### Problem requirements
The data below holds the lines to copy: everything from the line containing "the E-Voting System" to the line containing "- CTarget,N = CTN / TN", both ends included, set down exactly.

· · · · ·

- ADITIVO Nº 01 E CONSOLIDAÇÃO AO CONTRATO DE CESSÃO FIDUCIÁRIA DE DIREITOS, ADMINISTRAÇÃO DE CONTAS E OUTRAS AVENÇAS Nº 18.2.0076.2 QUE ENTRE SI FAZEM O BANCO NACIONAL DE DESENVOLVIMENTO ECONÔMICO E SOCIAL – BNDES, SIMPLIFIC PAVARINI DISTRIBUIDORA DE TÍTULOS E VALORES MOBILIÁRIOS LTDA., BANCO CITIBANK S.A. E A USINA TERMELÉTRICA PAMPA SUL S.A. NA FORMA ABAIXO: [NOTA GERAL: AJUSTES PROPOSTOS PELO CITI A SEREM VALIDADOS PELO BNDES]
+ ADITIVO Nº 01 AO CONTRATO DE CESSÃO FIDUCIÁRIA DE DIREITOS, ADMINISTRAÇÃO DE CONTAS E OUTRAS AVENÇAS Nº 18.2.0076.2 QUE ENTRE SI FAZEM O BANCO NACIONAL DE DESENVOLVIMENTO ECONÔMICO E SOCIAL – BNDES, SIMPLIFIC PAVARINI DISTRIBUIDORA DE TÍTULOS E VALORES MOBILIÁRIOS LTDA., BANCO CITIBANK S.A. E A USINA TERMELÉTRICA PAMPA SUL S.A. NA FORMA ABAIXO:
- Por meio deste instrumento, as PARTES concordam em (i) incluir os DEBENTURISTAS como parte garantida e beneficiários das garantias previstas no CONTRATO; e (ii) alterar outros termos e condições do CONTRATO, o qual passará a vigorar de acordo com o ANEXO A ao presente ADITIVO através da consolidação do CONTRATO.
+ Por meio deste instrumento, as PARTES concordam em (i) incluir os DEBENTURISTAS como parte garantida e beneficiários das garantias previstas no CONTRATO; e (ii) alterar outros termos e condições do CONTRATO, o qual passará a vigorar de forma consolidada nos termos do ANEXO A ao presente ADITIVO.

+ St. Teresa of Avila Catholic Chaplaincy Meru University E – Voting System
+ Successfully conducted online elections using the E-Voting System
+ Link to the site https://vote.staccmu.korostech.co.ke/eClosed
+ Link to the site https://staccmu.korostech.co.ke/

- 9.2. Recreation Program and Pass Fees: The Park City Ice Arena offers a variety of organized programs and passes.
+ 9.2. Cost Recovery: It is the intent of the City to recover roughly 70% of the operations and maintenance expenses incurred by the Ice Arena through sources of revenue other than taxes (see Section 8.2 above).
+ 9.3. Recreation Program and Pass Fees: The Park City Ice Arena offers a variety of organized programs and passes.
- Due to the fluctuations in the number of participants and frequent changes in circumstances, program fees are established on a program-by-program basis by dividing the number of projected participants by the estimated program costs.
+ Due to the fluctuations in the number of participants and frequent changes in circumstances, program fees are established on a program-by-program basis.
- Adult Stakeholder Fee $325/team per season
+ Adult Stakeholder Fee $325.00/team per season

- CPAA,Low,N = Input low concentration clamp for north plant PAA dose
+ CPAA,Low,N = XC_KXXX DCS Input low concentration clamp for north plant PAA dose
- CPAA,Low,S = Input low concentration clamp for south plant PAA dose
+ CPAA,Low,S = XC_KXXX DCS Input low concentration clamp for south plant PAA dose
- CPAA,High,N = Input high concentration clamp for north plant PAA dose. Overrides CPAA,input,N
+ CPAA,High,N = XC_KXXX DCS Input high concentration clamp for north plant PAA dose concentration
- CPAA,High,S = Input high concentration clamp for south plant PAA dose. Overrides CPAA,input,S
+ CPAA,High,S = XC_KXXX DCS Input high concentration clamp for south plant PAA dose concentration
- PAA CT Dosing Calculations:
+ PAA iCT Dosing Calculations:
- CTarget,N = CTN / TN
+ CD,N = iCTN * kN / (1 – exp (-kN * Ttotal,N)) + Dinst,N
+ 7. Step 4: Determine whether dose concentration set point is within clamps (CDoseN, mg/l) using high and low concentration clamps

· · · · ·

### Response to this exercise
+ Successfully conducted online elections using the E-Voting System
+ Link to the site https://vote.staccmu.korostech.co.ke/eClosed
+ Link to the site https://staccmu.korostech.co.ke/

- 9.2. Recreation Program and Pass Fees: The Park City Ice Arena offers a variety of organized programs and passes.
+ 9.2. Cost Recovery: It is the intent of the City to recover roughly 70% of the operations and maintenance expenses incurred by the Ice Arena through sources of revenue other than taxes (see Section 8.2 above).
+ 9.3. Recreation Program and Pass Fees: The Park City Ice Arena offers a variety of organized programs and passes.
- Due to the fluctuations in the number of participants and frequent changes in circumstances, program fees are established on a program-by-program basis by dividing the number of projected participants by the estimated program costs.
+ Due to the fluctuations in the number of participants and frequent changes in circumstances, program fees are established on a program-by-program basis.
- Adult Stakeholder Fee $325/team per season
+ Adult Stakeholder Fee $325.00/team per season

- CPAA,Low,N = Input low concentration clamp for north plant PAA dose
+ CPAA,Low,N = XC_KXXX DCS Input low concentration clamp for north plant PAA dose
- CPAA,Low,S = Input low concentration clamp for south plant PAA dose
+ CPAA,Low,S = XC_KXXX DCS Input low concentration clamp for south plant PAA dose
- CPAA,High,N = Input high concentration clamp for north plant PAA dose. Overrides CPAA,input,N
+ CPAA,High,N = XC_KXXX DCS Input high concentration clamp for north plant PAA dose concentration
- CPAA,High,S = Input high concentration clamp for south plant PAA dose. Overrides CPAA,input,S
+ CPAA,High,S = XC_KXXX DCS Input high concentration clamp for south plant PAA dose concentration
- PAA CT Dosing Calculations:
+ PAA iCT Dosing Calculations:
- CTarget,N = CTN / TN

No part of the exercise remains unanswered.